● Problem requirements
Except for the pictures, write out all the records that follow exactly.

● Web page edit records
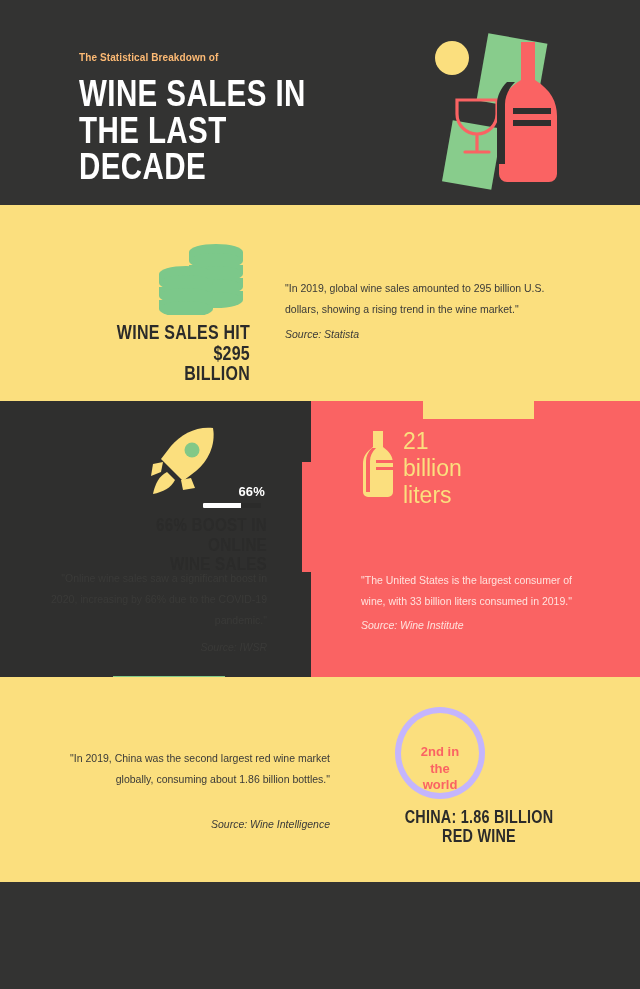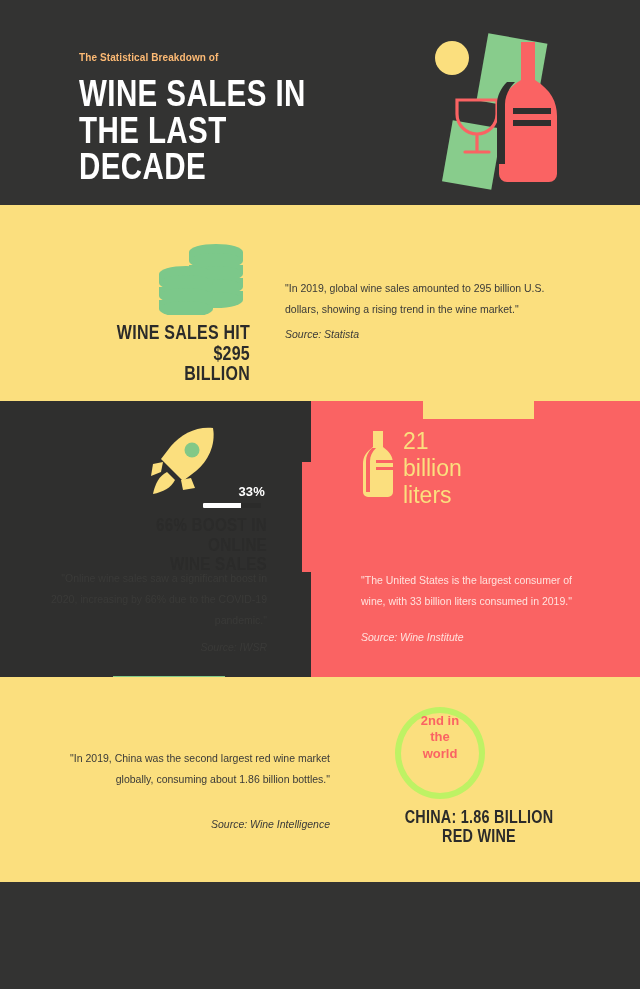"33%" div.pct-label { text: 33% -> 66% }
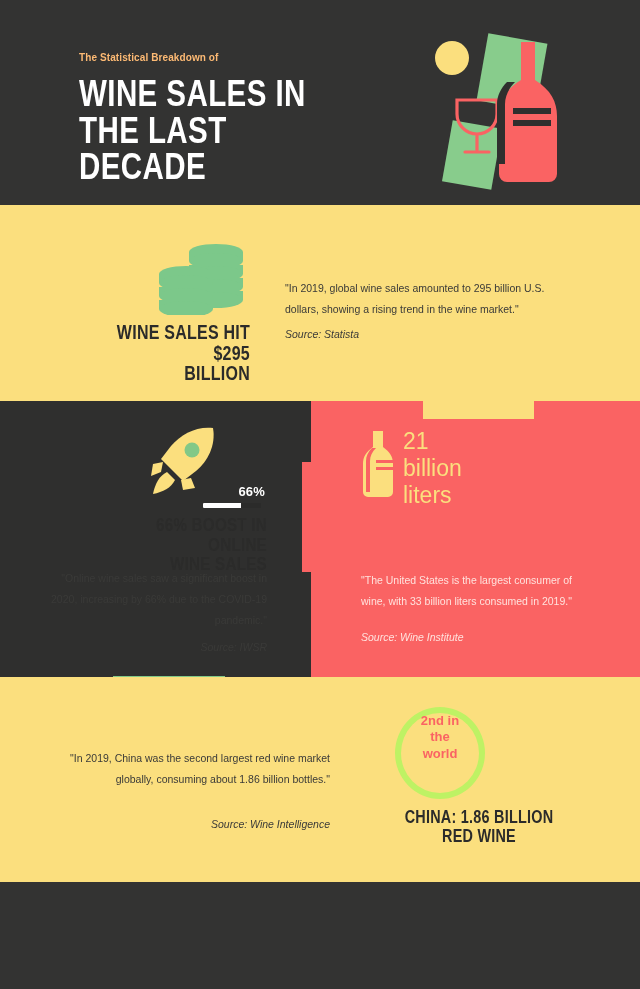"Source: Wine Institute" .s3-text .source-text { margin-top: 16px -> 4px }
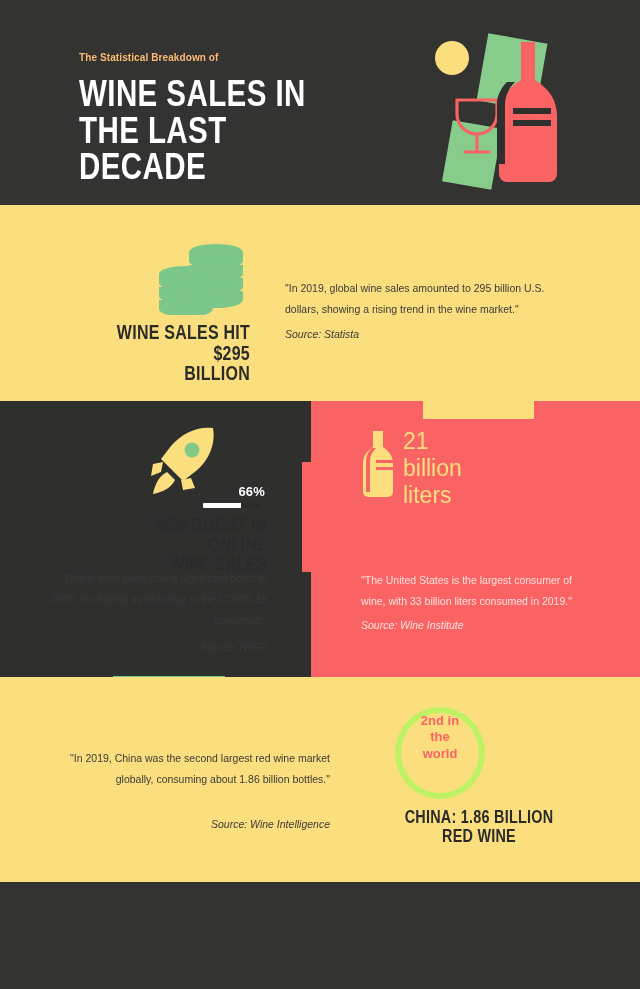"2nd in" .circle-badge { align-items: flex-start -> flex-end; border: 6px solid #bef264 -> 6px solid #c4b5fd }
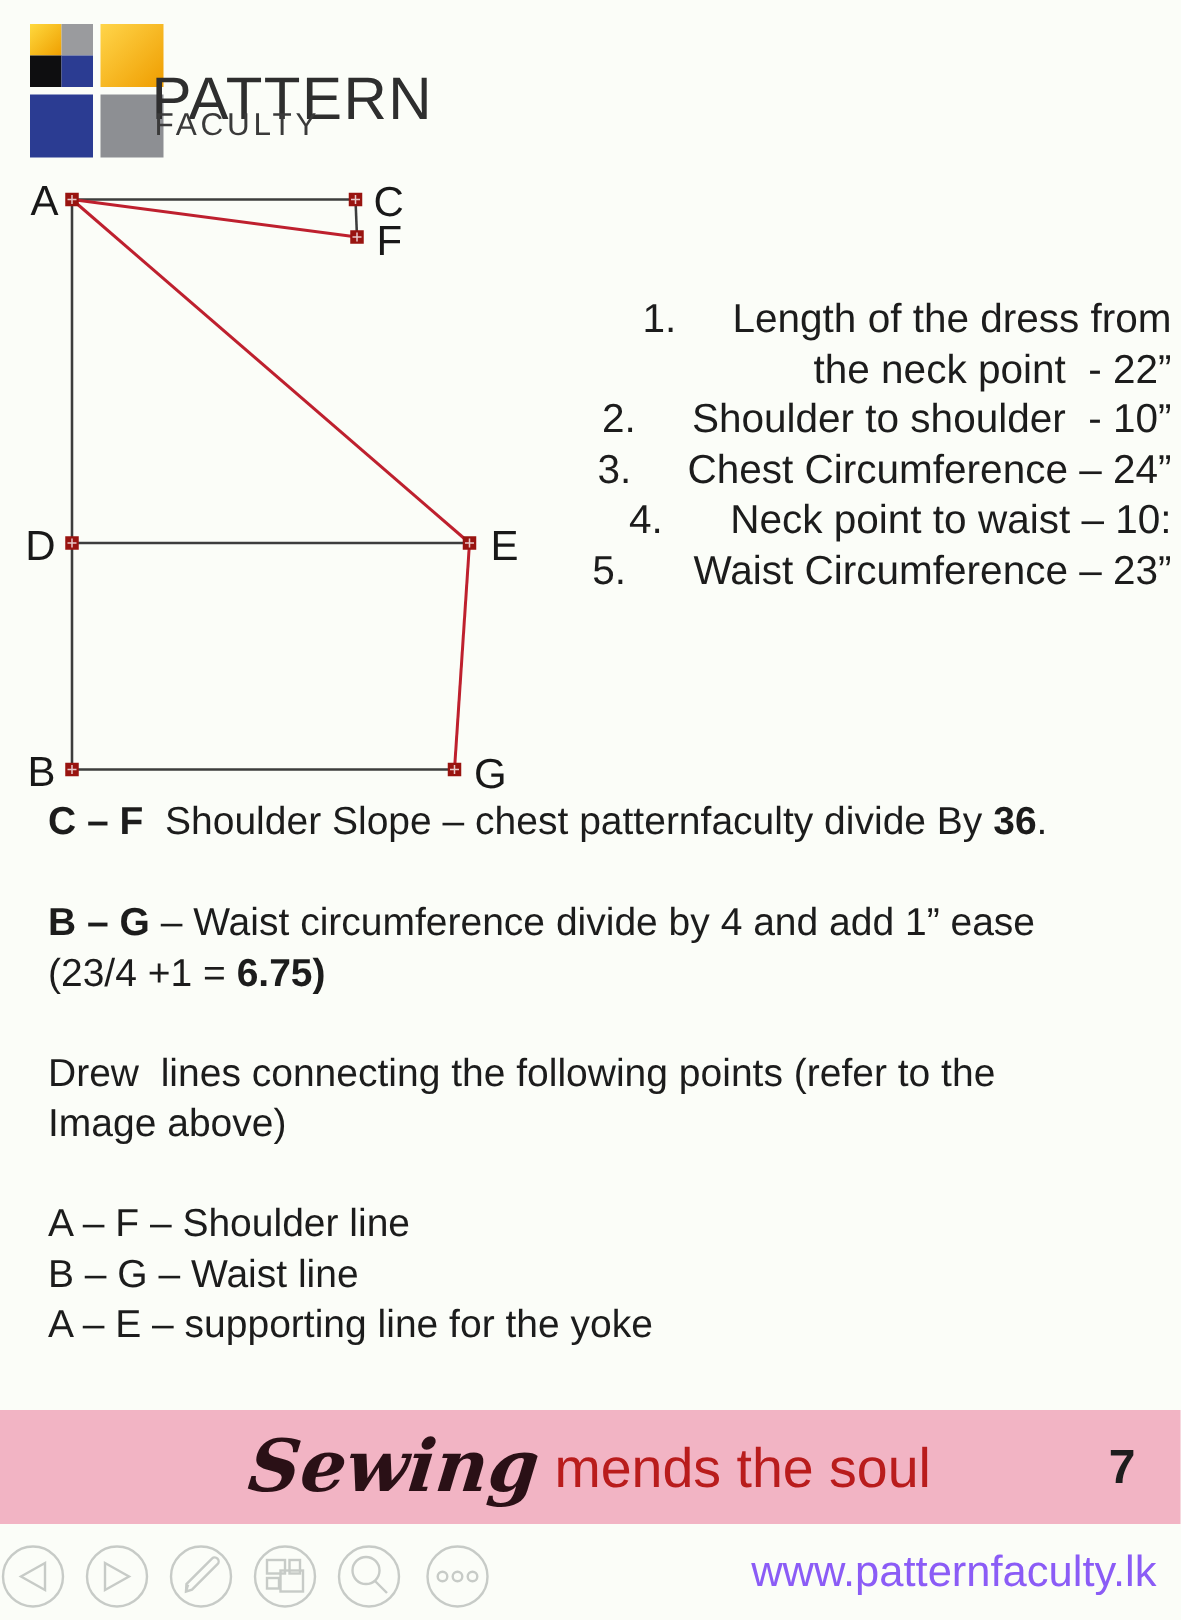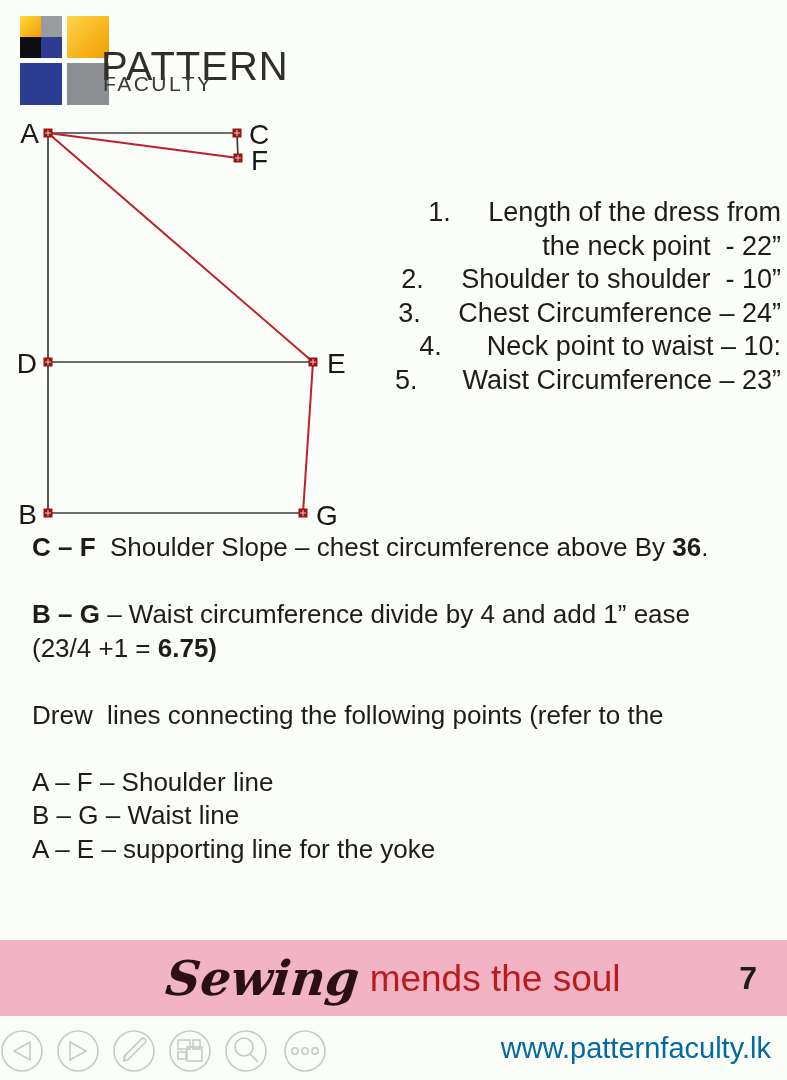"Shoulder Slope – chest circumference" span { text: circumference above -> patternfaculty divide }
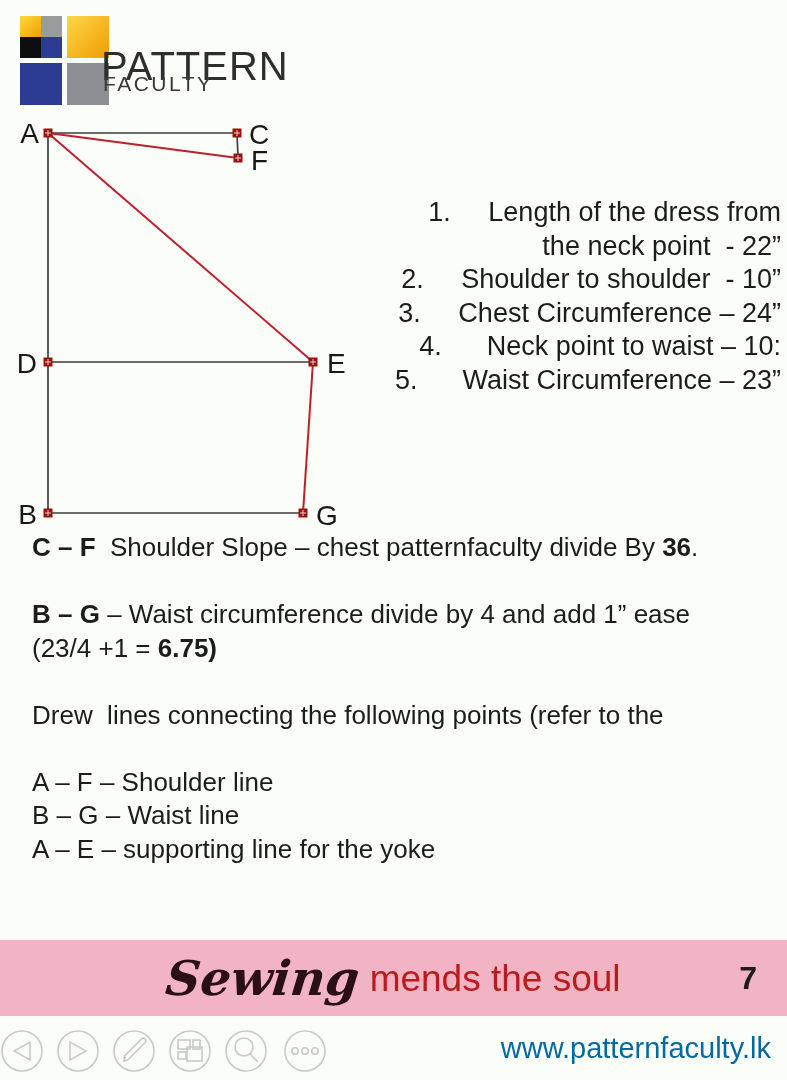"Image above)" div.bline { html: none -> <div><span>Image above)</span></div> }
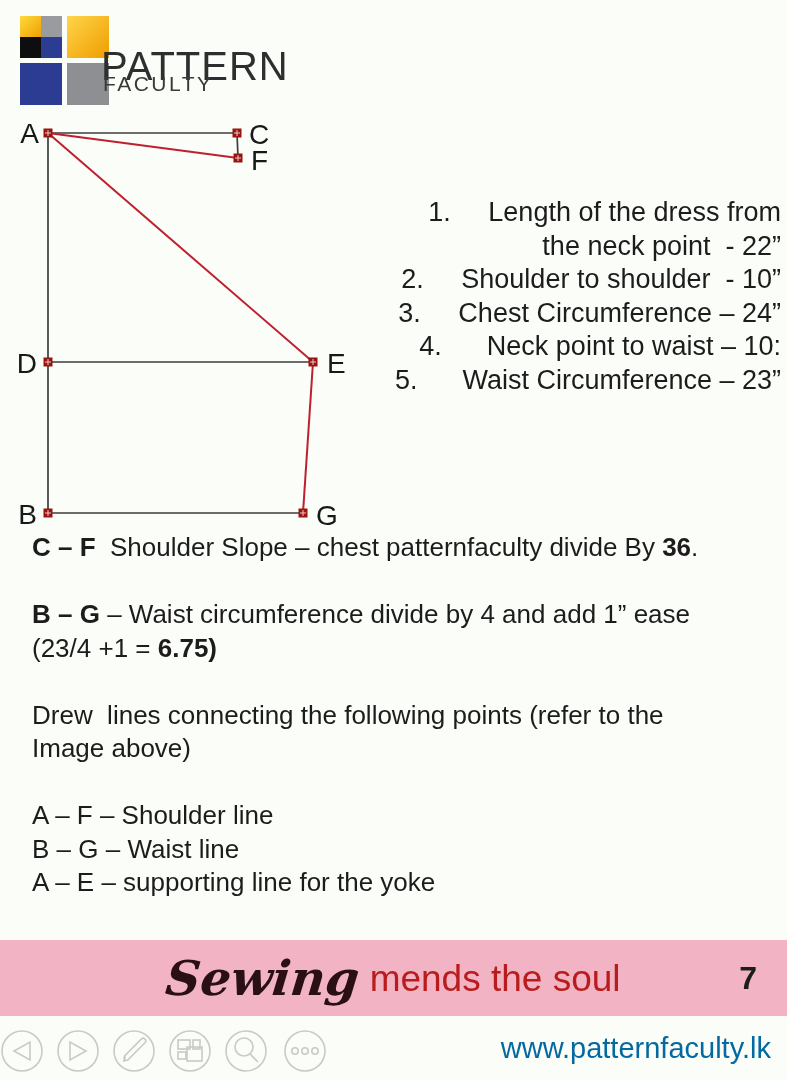"www.patternfaculty.lk" .footer-url { color: #0369a1 -> #8b5cf6 }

● Task result
"33%" div.pct-label { text: 33% -> 66% }
"Source: Wine Institute" .s3-text .source-text { margin-top: 16px -> 4px }
"2nd in" .circle-badge { align-items: flex-start -> flex-end; border: 6px solid #bef264 -> 6px solid #c4b5fd }
"Shoulder Slope – chest circumference" span { text: circumference above -> patternfaculty divide }
"Image above)" div.bline { html: none -> <div><span>Image above)</span></div> }
"www.patternfaculty.lk" .footer-url { color: #0369a1 -> #8b5cf6 }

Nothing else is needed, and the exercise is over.